Let Bharara go after one of the whales who actually had something to do with the financial crisis and then we can talk about drafting him for higher office. He hasn’t done so. The Times does nod to that fact, though it attributes it to carping “academics and newspaper columnists.” Take it away, Times columnist Joe Nocera, who wrote this last week:
Listening to Bharara, one could easily think that prosecutors were finally — finally! — getting tough on the bad behavior that helped bring about the financial crisis. Alas, it was mainly an illusion.
Upon closer inspection, it turns out that the main target of Bharara’s wrath was MortgageIT, a smallish division that Deutsche Bank bought in 2007 — eight years into an alleged fraud that ended in 2009. In the complaint itself, not one MortgageIT executive was singled out as a wrongdoer; it was as if this faceless corporation had somehow defrauded the government without human help.
Most stunningly, despite concluding that MortgageIT executives had “knowingly, wantonly and recklessly” lied to federal officials, Bharara’s office had decided that none of them deserved jail time. It had brought a civil, not a criminal, case, meaning the only punishment prosecutors could seek was money — more than $1 billion in this instance. That sounds like a lot until you realize that Deutsche Bank’s 2010 revenues were more than $42 billion. In other words, a tap on the wrist.

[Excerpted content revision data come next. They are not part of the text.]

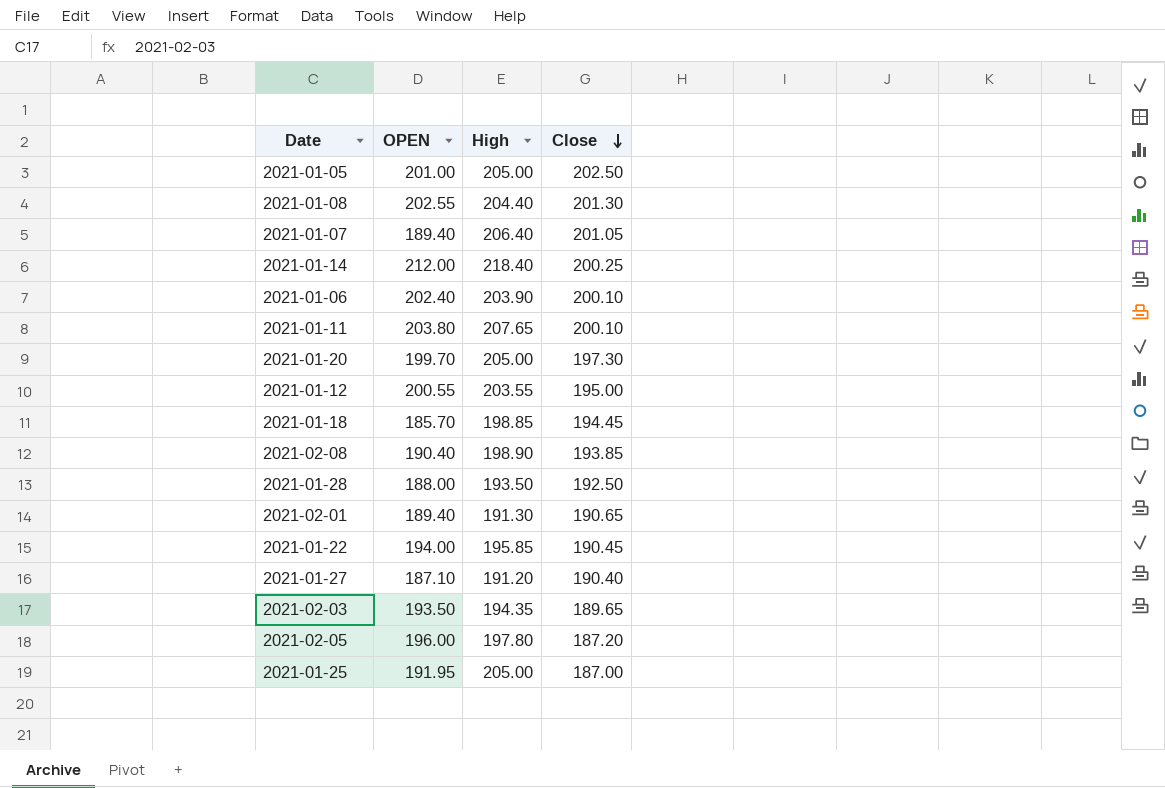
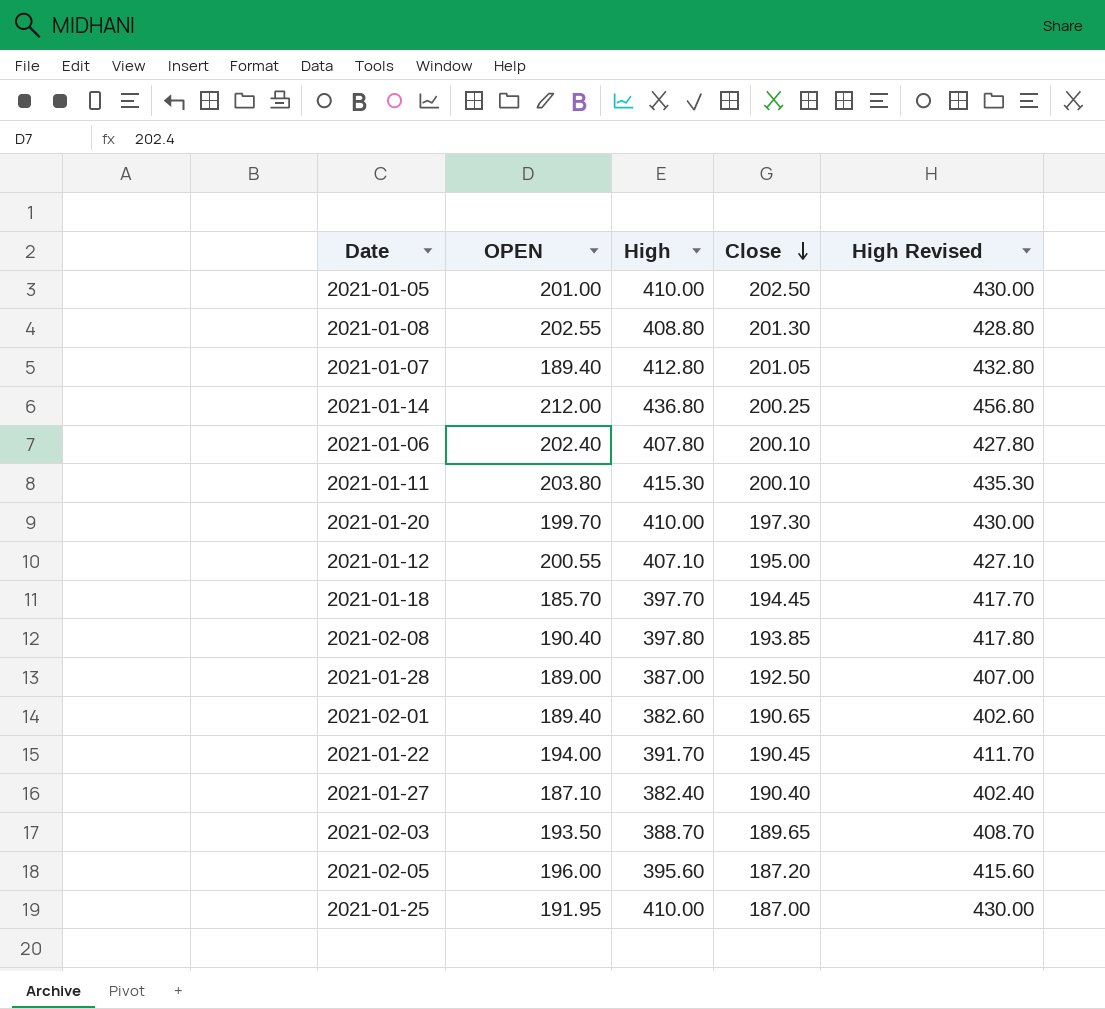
column High Revised | formula: none -> [High] + 20
2021-01-05 | High: 205.00 -> 410.00
2021-01-08 | High: 204.40 -> 408.80
2021-01-07 | High: 206.40 -> 412.80
2021-01-14 | High: 218.40 -> 436.80
2021-01-06 | High: 203.90 -> 407.80
2021-01-11 | High: 207.65 -> 415.30
2021-01-20 | High: 205.00 -> 410.00
2021-01-12 | High: 203.55 -> 407.10
2021-01-18 | High: 198.85 -> 397.70
2021-02-08 | High: 198.90 -> 397.80
2021-01-28 | OPEN: 188.00 -> 189.00
2021-01-28 | High: 193.50 -> 387.00
2021-02-01 | High: 191.30 -> 382.60
2021-01-22 | High: 195.85 -> 391.70
2021-01-27 | High: 191.20 -> 382.40
2021-02-03 | High: 194.35 -> 388.70
2021-02-05 | High: 197.80 -> 395.60
2021-01-25 | High: 205.00 -> 410.00

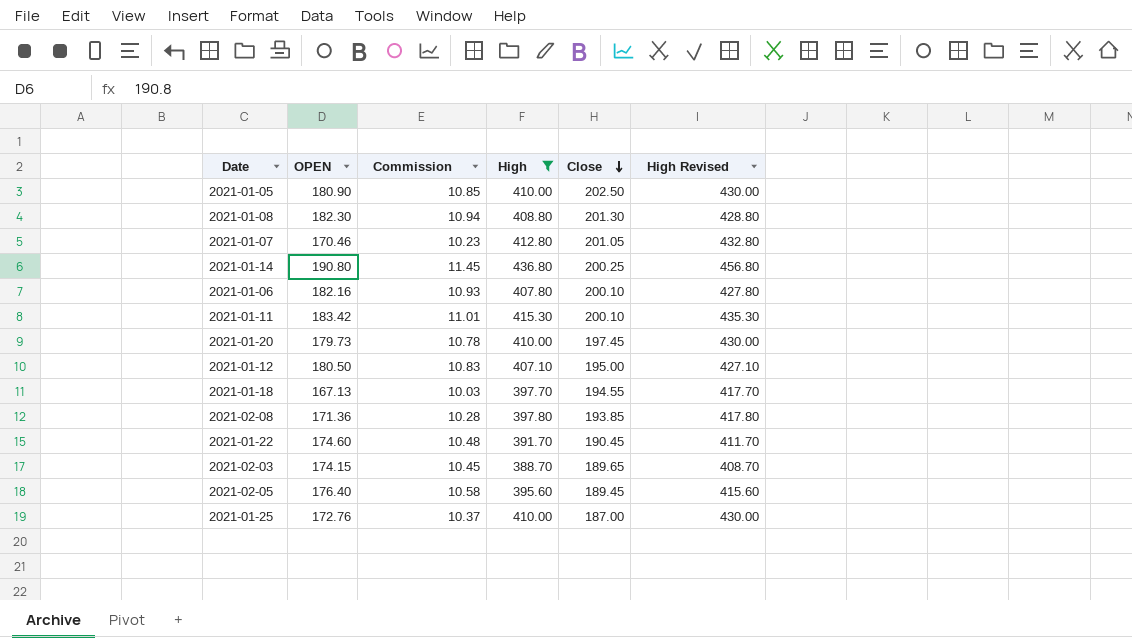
filter: none -> High >= 388.70
column Commission | formula: none -> [OPEN] * 0.06
2021-01-05 | OPEN: 201.00 -> 180.90
2021-01-08 | OPEN: 202.55 -> 182.30
2021-01-07 | OPEN: 189.40 -> 170.46
2021-01-14 | OPEN: 212.00 -> 190.80
2021-01-06 | OPEN: 202.40 -> 182.16
2021-01-11 | OPEN: 203.80 -> 183.42
2021-01-20 | OPEN: 199.70 -> 179.73
2021-01-20 | Close: 197.30 -> 197.45
2021-01-12 | OPEN: 200.55 -> 180.50
2021-01-18 | OPEN: 185.70 -> 167.13
2021-01-18 | Close: 194.45 -> 194.55
2021-02-08 | OPEN: 190.40 -> 171.36
2021-01-22 | OPEN: 194.00 -> 174.60
2021-02-03 | OPEN: 193.50 -> 174.15
2021-02-05 | OPEN: 196.00 -> 176.40
2021-02-05 | Close: 187.20 -> 189.45
2021-01-25 | OPEN: 191.95 -> 172.76

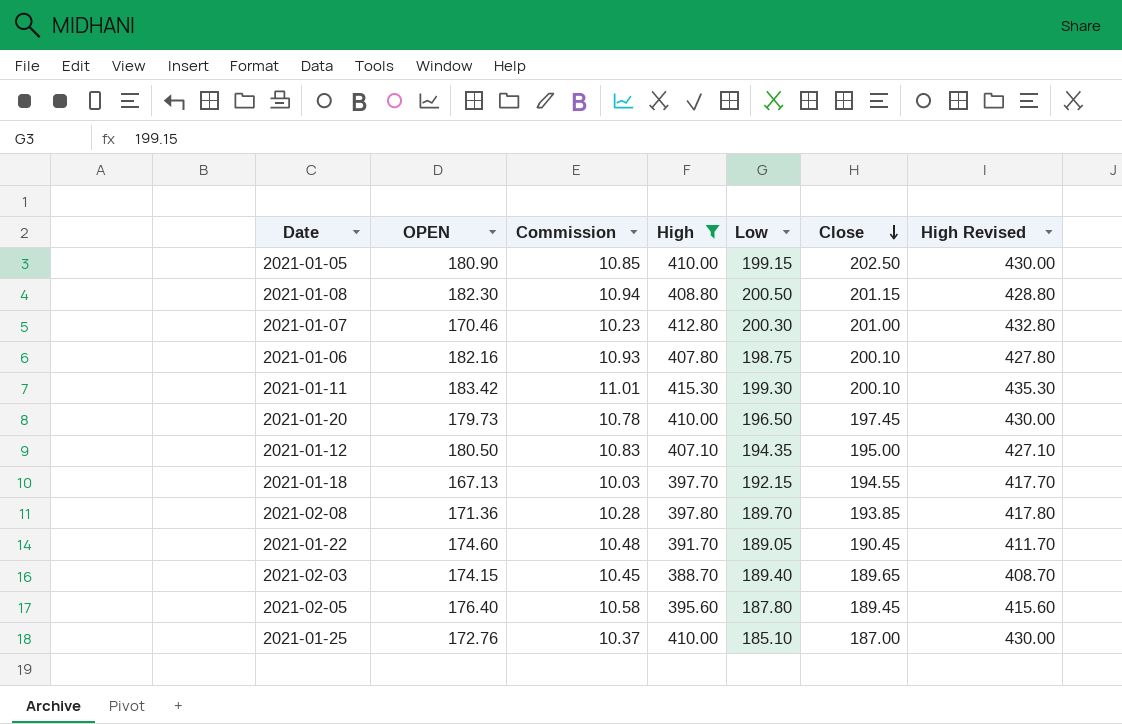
column Low | position: none -> 5
row 2021-01-14: 190.80 | 11.45 | 436.80 | 200.25 | 456.80 -> none
2021-01-08 | Close: 201.30 -> 201.15
2021-01-07 | Close: 201.05 -> 201.00

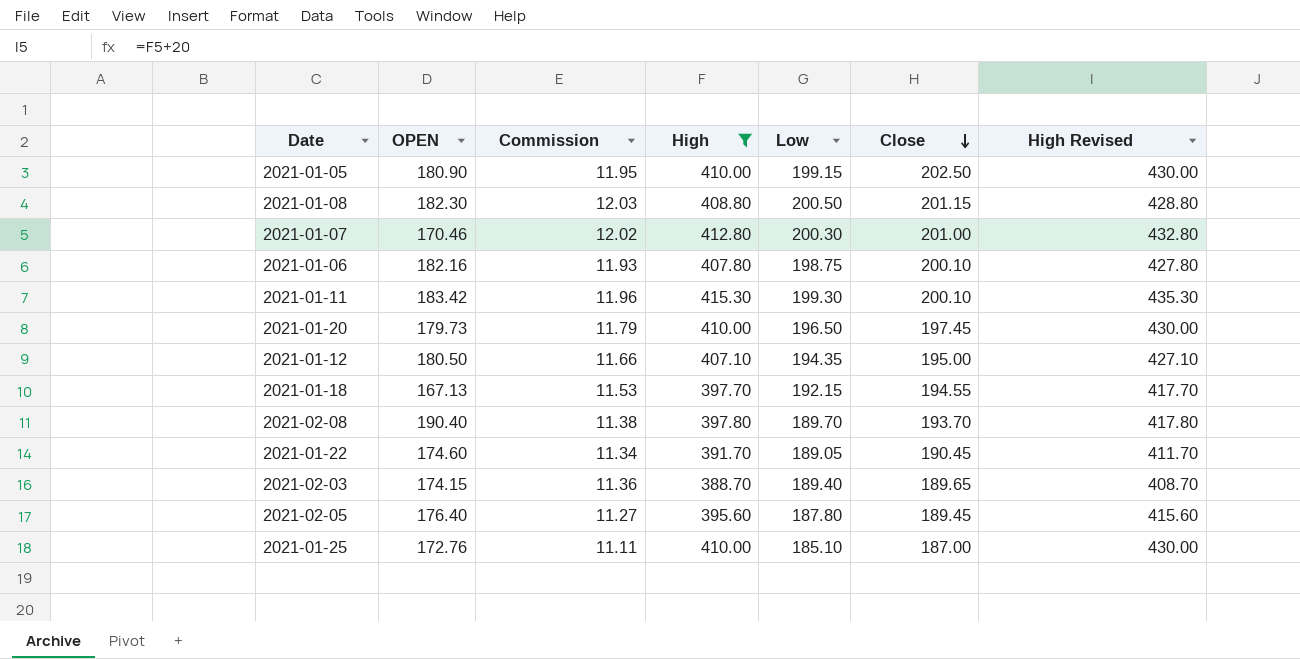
column Commission | formula: [OPEN] * 0.06 -> [Low] * 0.06
2021-02-08 | OPEN: 171.36 -> 190.40
2021-02-08 | Close: 193.85 -> 193.70

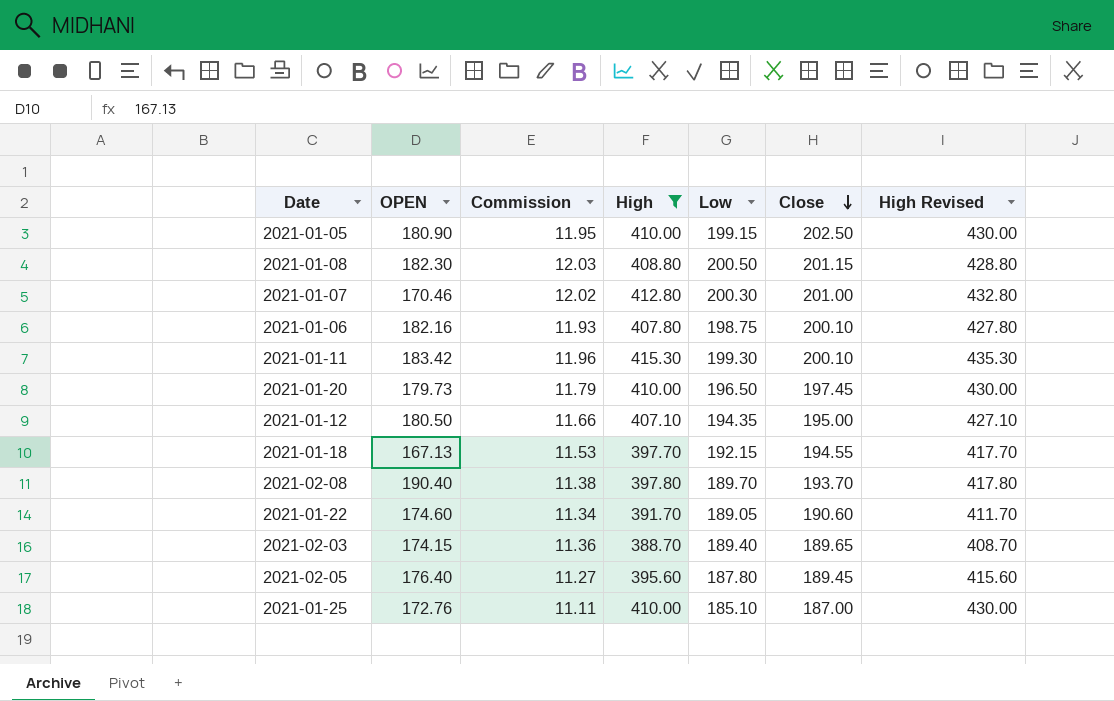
2021-01-22 | Close: 190.45 -> 190.60

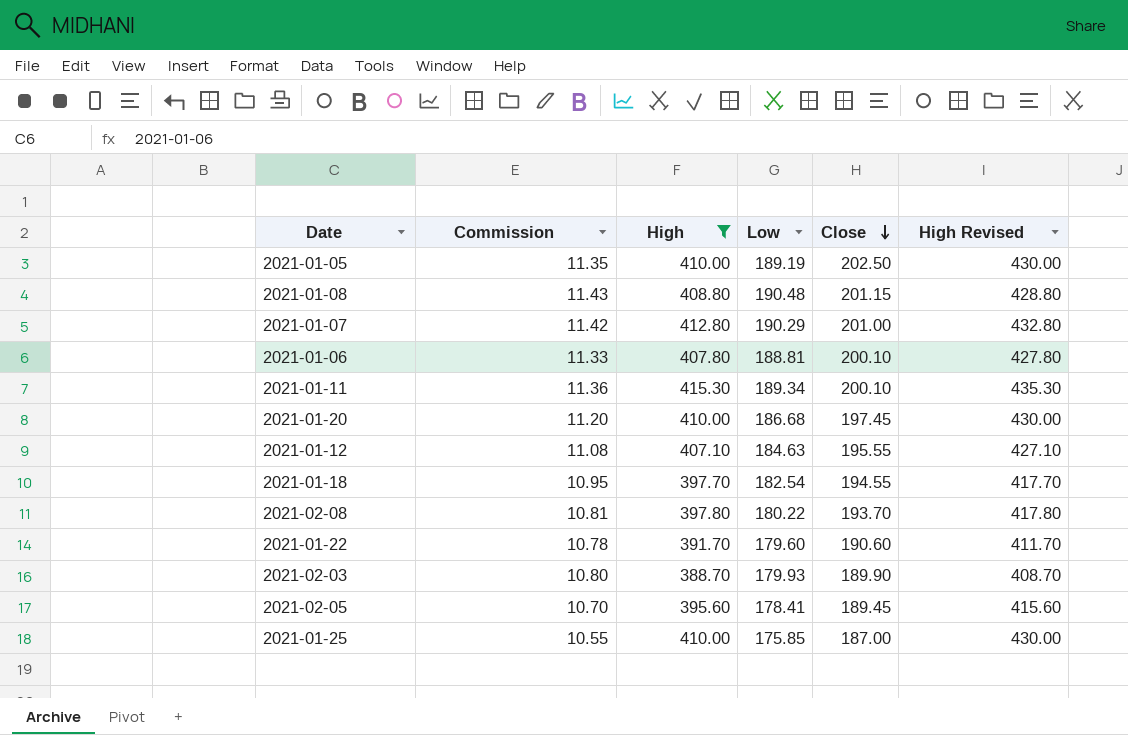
column OPEN | position: 2 -> none
2021-01-05 | Commission: 11.95 -> 11.35
2021-01-05 | Low: 199.15 -> 189.19
2021-01-08 | Commission: 12.03 -> 11.43
2021-01-08 | Low: 200.50 -> 190.48
2021-01-07 | Commission: 12.02 -> 11.42
2021-01-07 | Low: 200.30 -> 190.29
2021-01-06 | Commission: 11.93 -> 11.33
2021-01-06 | Low: 198.75 -> 188.81
2021-01-11 | Commission: 11.96 -> 11.36
2021-01-11 | Low: 199.30 -> 189.34
2021-01-20 | Commission: 11.79 -> 11.20
2021-01-20 | Low: 196.50 -> 186.68
2021-01-12 | Commission: 11.66 -> 11.08
2021-01-12 | Low: 194.35 -> 184.63
2021-01-12 | Close: 195.00 -> 195.55
2021-01-18 | Commission: 11.53 -> 10.95
2021-01-18 | Low: 192.15 -> 182.54
2021-02-08 | Commission: 11.38 -> 10.81
2021-02-08 | Low: 189.70 -> 180.22
2021-01-22 | Commission: 11.34 -> 10.78
2021-01-22 | Low: 189.05 -> 179.60
2021-02-03 | Commission: 11.36 -> 10.80
2021-02-03 | Low: 189.40 -> 179.93
2021-02-03 | Close: 189.65 -> 189.90
2021-02-05 | Commission: 11.27 -> 10.70
2021-02-05 | Low: 187.80 -> 178.41
2021-01-25 | Commission: 11.11 -> 10.55
2021-01-25 | Low: 185.10 -> 175.85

But so long as prosecutors resist bringing criminal cases against financial executives, they are sending a message.
— Speaking of justice and Justice, William D. Cohan has a righteous rant on the Times’s Opinionator blog on the lack of it:
One of the most frustrating facts of the recently abated financial crisis is that those who might have been partly responsible for it have got off scot-free. The only two people prosecuted criminally — the Bear Stearns hedge fund managers Ralph Cioffi and Matthew Tannin — were found not guilty by a jury in Brooklyn. Other potential culprits — Angelo Mozilo, chief executive of Countrywide Financial, Joseph Cassano, chief executive of AIG Financial Products, and Dick Fuld, the chief executive of Lehman Brothers — were either slapped with a small civil penalty, in the case of Mozilo, or the Justice Department made the decision not to prosecute after months of investigation.
What’s worse, not only did bankers escape with no penalty, they walked off with millions of dollars in their pockets while American taxpayers got left holding the bag. Since the crisis was caused by greedy decisions made by one leader after another at various Wall Street firms and at other businesses, like mortgage originators and credit ratings agencies, that attached themselves to Wall Street like pilot fish on a shark, the dearth of prosecutions, or even attempted prosecutions, seems especially unconscionable. The least the Justice Department could do, in declining to prosecute, would be to make available the reams of documents on which it based its decisions, so that the American public can understand why prosecutors let these people walk. Without seeing what the prosecutors have seen, we are left with a sense of frustration and injustice.
While we won’t get our hands on what Justice has seen, we’ve seen plenty enough already.